Problem:
Lines to return, exactly: from the line with "subtotal: 541.42 -> 494.62" to the line with "total: 516.52 -> 471.87" in the entries below, both included.

Listed records:
- Opening Delimiter -

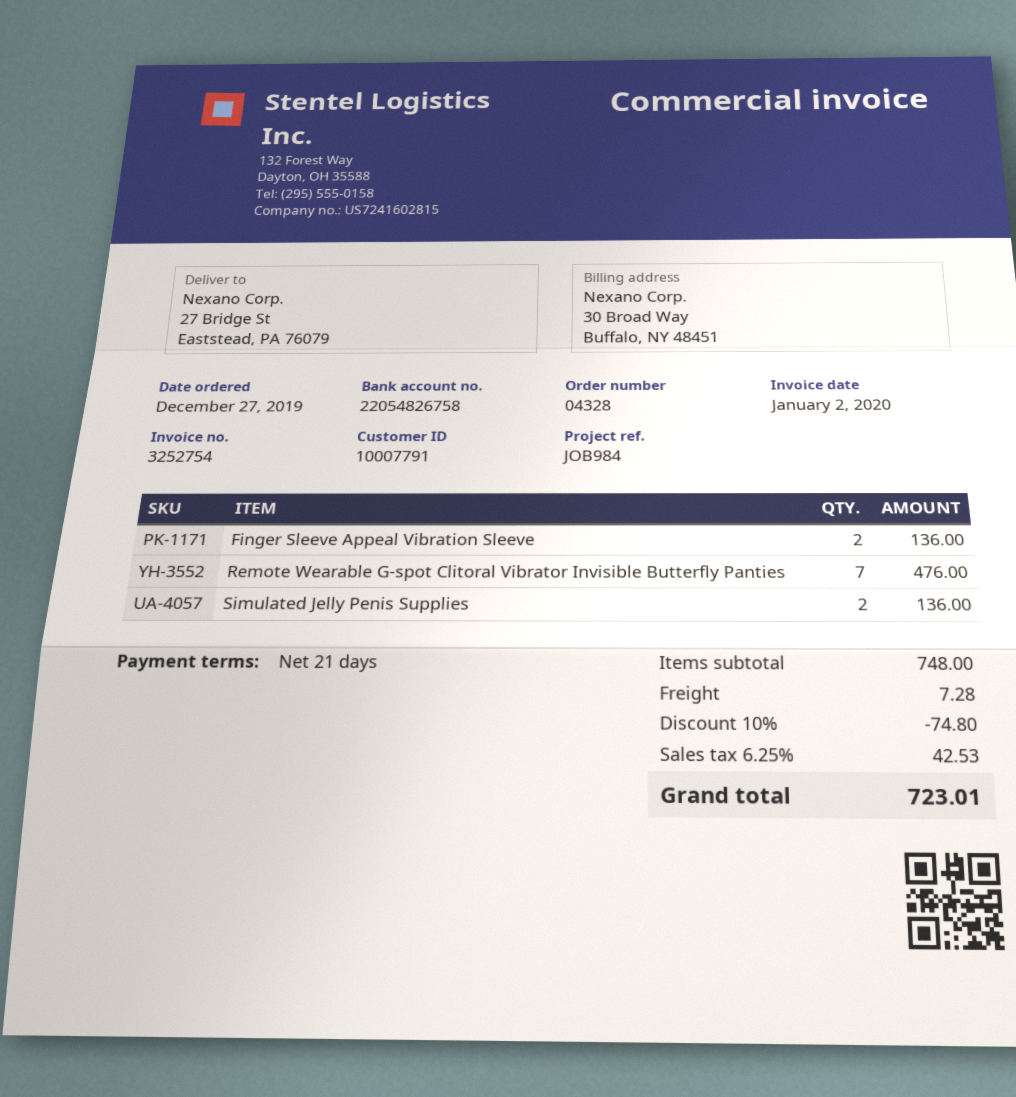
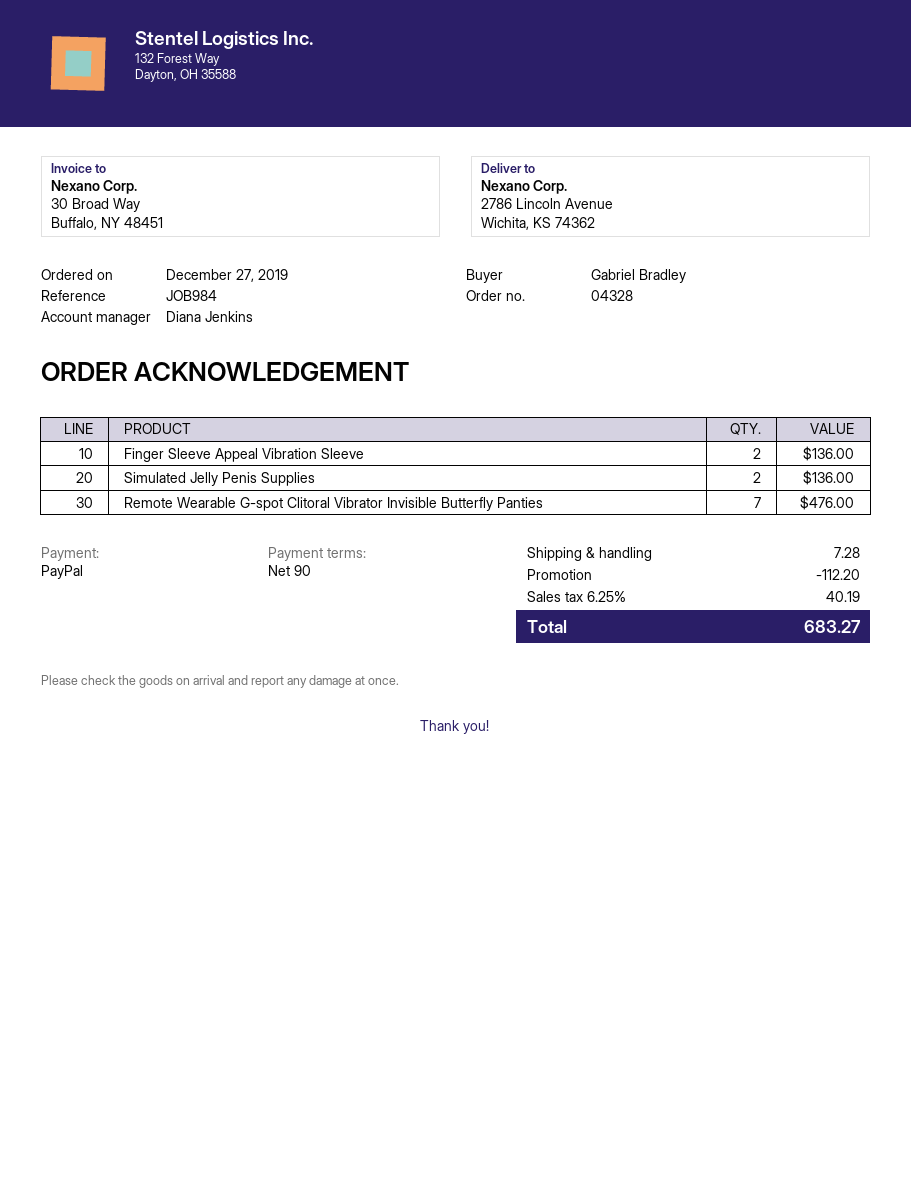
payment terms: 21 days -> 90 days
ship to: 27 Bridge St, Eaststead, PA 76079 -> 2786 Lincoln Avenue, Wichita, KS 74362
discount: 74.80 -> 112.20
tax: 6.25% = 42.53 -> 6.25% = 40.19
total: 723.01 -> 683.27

- Closing Delimiter -
- Opening Delimiter -

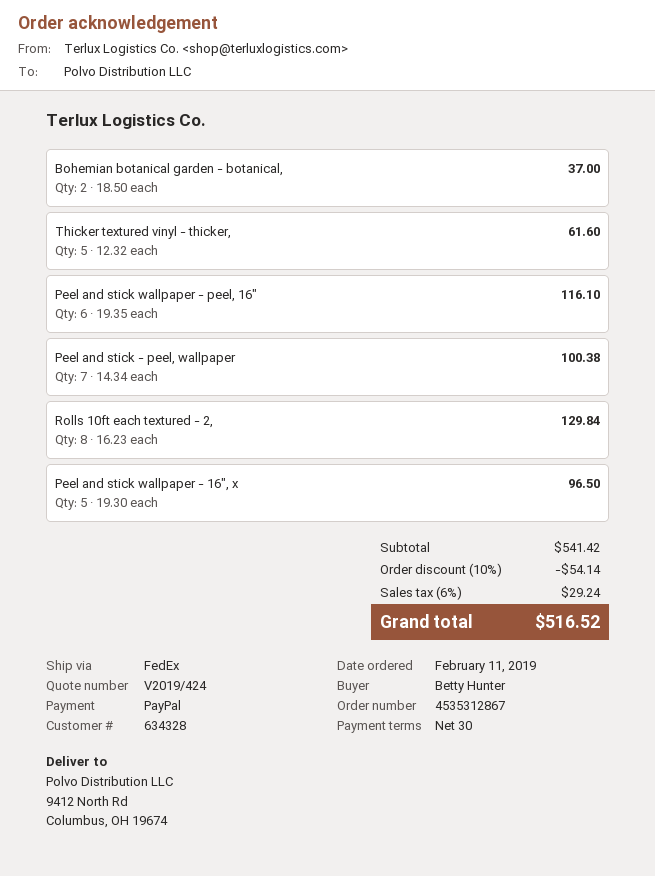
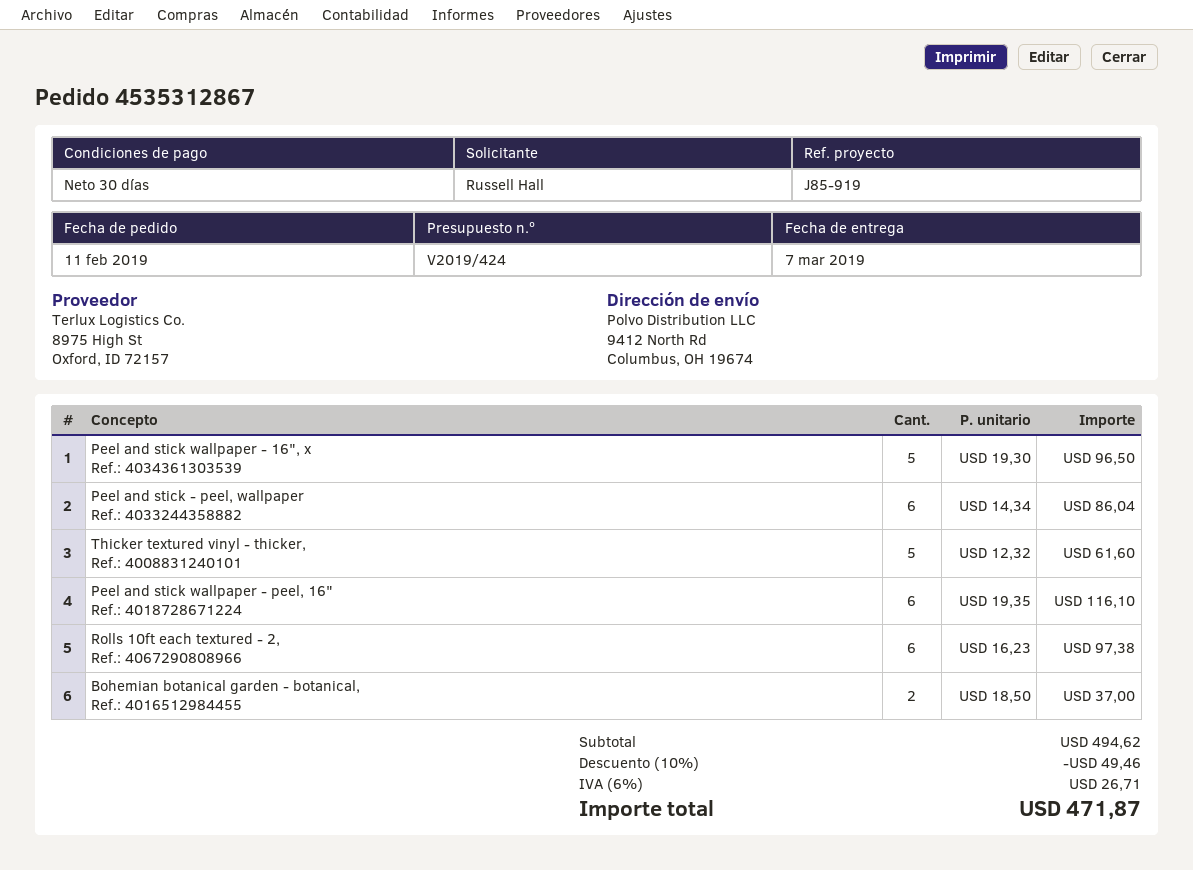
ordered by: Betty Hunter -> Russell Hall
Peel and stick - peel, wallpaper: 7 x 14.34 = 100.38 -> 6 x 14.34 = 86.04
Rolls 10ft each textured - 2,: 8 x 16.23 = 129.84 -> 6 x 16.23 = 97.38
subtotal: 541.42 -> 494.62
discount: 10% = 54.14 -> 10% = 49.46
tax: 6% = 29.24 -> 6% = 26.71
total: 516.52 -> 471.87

- Closing Delimiter -

Task response:
subtotal: 541.42 -> 494.62
discount: 10% = 54.14 -> 10% = 49.46
tax: 6% = 29.24 -> 6% = 26.71
total: 516.52 -> 471.87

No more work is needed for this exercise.